The United States can also expand its role in regional monitoring of legal and illegal arms transfers. This will require some coaxing given the frustratingly limited regional cooperation among Latin American countries. In a bid to help build confidence in the region, the United States could encourage its Latin American counterparts to report more regularly to the UN Conventional Arms Register, a mechanism designed to improve transparency around global arms exports and imports. It could also encourage additional Organization of American State (OAS) members meet the obligations agreed under the Firearms Convention, the only legally-binding agreement to prevent and eliminate illicit manufacturing and trafficking in arms, ammunition, and explosives in the world.
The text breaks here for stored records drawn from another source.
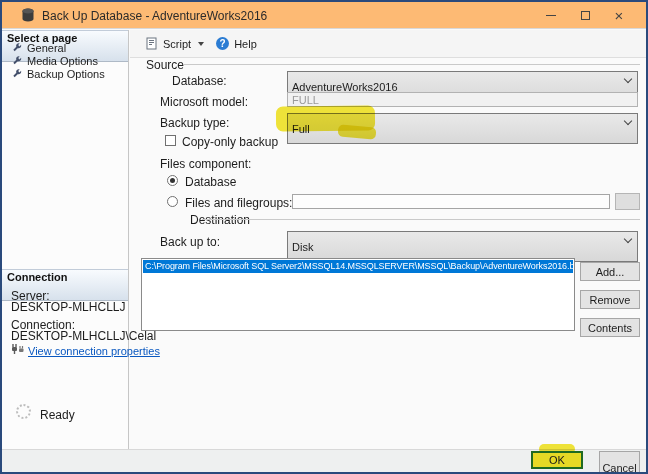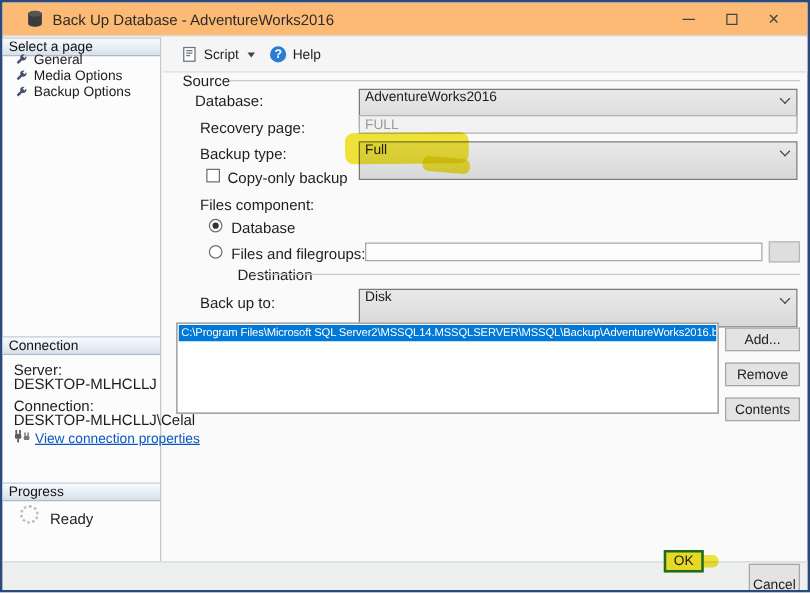--- a/index.html
+++ b/index.html
@@ -23,10 +23,10 @@
   
   .sidebar { left:0; top:28px; width:127px; height:419px; background:#fcfcfc; border-right:1px solid #c6c6c6; }
   .panel-header {
-    position:absolute; left:0; right:0; height:15px;
+    position:absolute; left:0; right:0; height:32px;
     background:linear-gradient(#f8fbfe, #d7e1ec);
     border-top:1px solid #c2ccd9; border-bottom:1px solid #aeb9c6;
-    font-size:11px; font-weight:normal; color:#111; padding:1px 0 0 5px; white-space:nowrap;
+    font-size:11px; font-weight:bold; color:#111; padding:1px 0 0 5px; white-space:nowrap;
   }
   .side-item { position:absolute; left:10px; display:flex; align-items:center; gap:5px; font-size:11px; color:#1d1d1d; white-space:nowrap; cursor:default; }
   .link { font-size:11px; color:#0a58c0; text-decoration:underline; white-space:nowrap; cursor:pointer; }

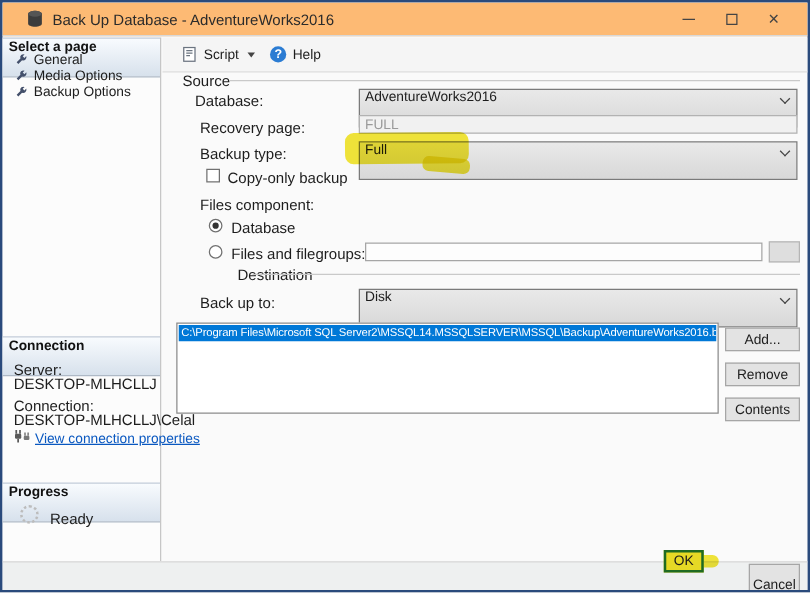--- a/index.html
+++ b/index.html
@@ -153,7 +153,7 @@
   <span class="abs lbl" style="left:144px; top:56px;">Source</span>
   <div class="hr" style="left:182px; top:62px; width:456px;"></div>
 
-  <span class="abs lbl" style="left:154px; top:72px;">Database:</span>
+  <span class="abs lbl" style="left:170px; top:72px;">Database:</span>
   <div class="combo" style="left:285px; top:69px; width:351px;">
     <span>AdventureWorks2016</span>
     <span class="chev"></span>

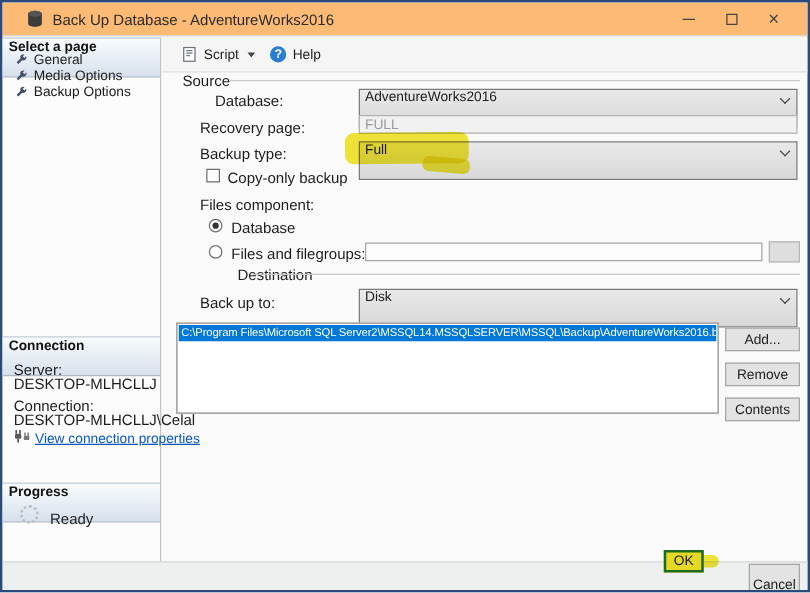--- a/index.html
+++ b/index.html
@@ -42,7 +42,7 @@
   .combo {
     position:absolute; height:31px; background:linear-gradient(#e9e9e9,#d8d8d8);
     border:1px solid #7a7a7a; font-size:11px; color:#1c1c1c;
-    display:flex; padding-left:4px; cursor:default;
+    display:flex; align-items:center; padding-left:4px; cursor:default;
   }
   .combo .chev { position:absolute; right:6px; top:4px; width:6px; height:6px; border-right:1.5px solid #444; border-bottom:1.5px solid #444; transform:rotate(45deg); }
   .textbox { position:absolute; font-size:11px; display:flex; align-items:center; padding-left:4px; }

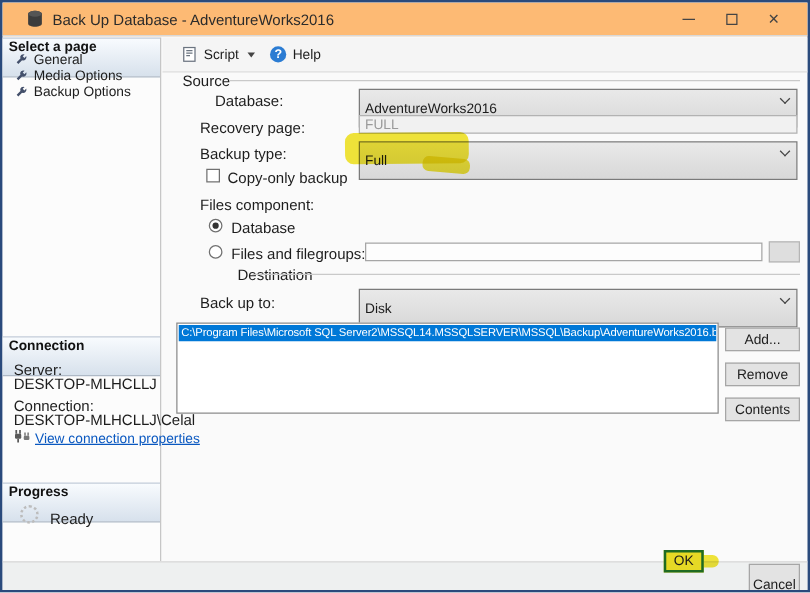--- a/index.html
+++ b/index.html
@@ -159,7 +159,7 @@
     <span class="chev"></span>
   </div>
 
-  <span class="abs lbl" style="left:158px; top:93px;">Recovery page:</span>
+  <span class="abs lbl" style="left:158px; top:93px;">Microsoft model:</span>
   <div class="textbox tb-disabled" style="left:285px; top:90px; width:351px; height:15px;">
     <span>FULL</span>
   </div>

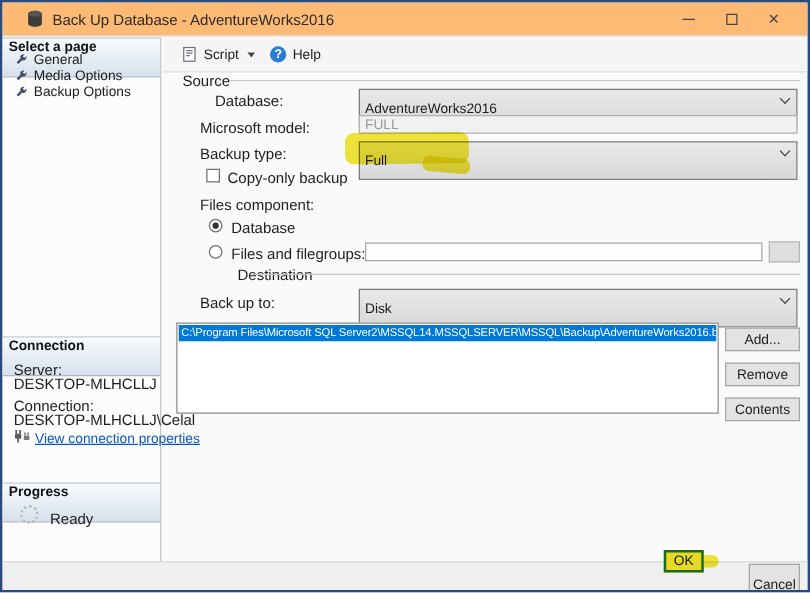--- a/index.html
+++ b/index.html
@@ -130,7 +130,6 @@
     </svg>
     <span class="abs link" style="left:26px; top:315px;">View connection properties</span>
 
-    <div class="panel-header" style="top:356px;">Progress</div>
     <div class="abs spinner" style="left:14px; top:374px;"></div>
     <span class="abs lbl" style="left:38px; top:378px;">Ready</span>
   </div>

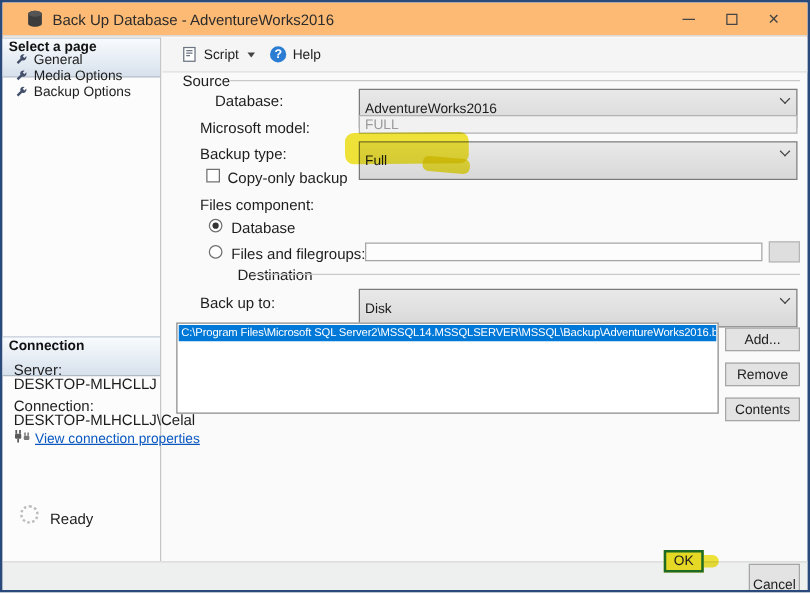--- a/index.html
+++ b/index.html
@@ -212,7 +212,7 @@
 
   <div class="abs footer"></div>
   <div class="hl" style="left:537px; top:442px; width:36px; height:10px; border-radius:5px;"></div>
-  <div class="btn ok-btn" style="left:529px; top:438px; width:32px; height:18px;">
+  <div class="btn ok-btn" style="left:529px; top:449px; width:52px; height:18px;">
       <span>OK</span>
     </div>
   <div class="btn" style="left:597px; top:449px; width:41px; height:34px;">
The United States should expand support to specific countries that are reeling from the effects of gun violence. Most countries in the region are likely to experience rising armed violence in the coming years, in contrast to virtually every other part of the world. Obvious steps include responsible regulation, including targeted amnesties and programs to help the region’s militaries and police forces better manage stockpile inventories and permanently destroy surplus equipment. Focused investment in improving security sector governance and reducing corruption in the military, police, and customs services would go a long way. Finally, improved oversight over the local retailing of firearms (both online and off) in the United States and improved oversight over international exports and imports would help to reduce the toll of lethal violence in some of the most dangerous places on earth.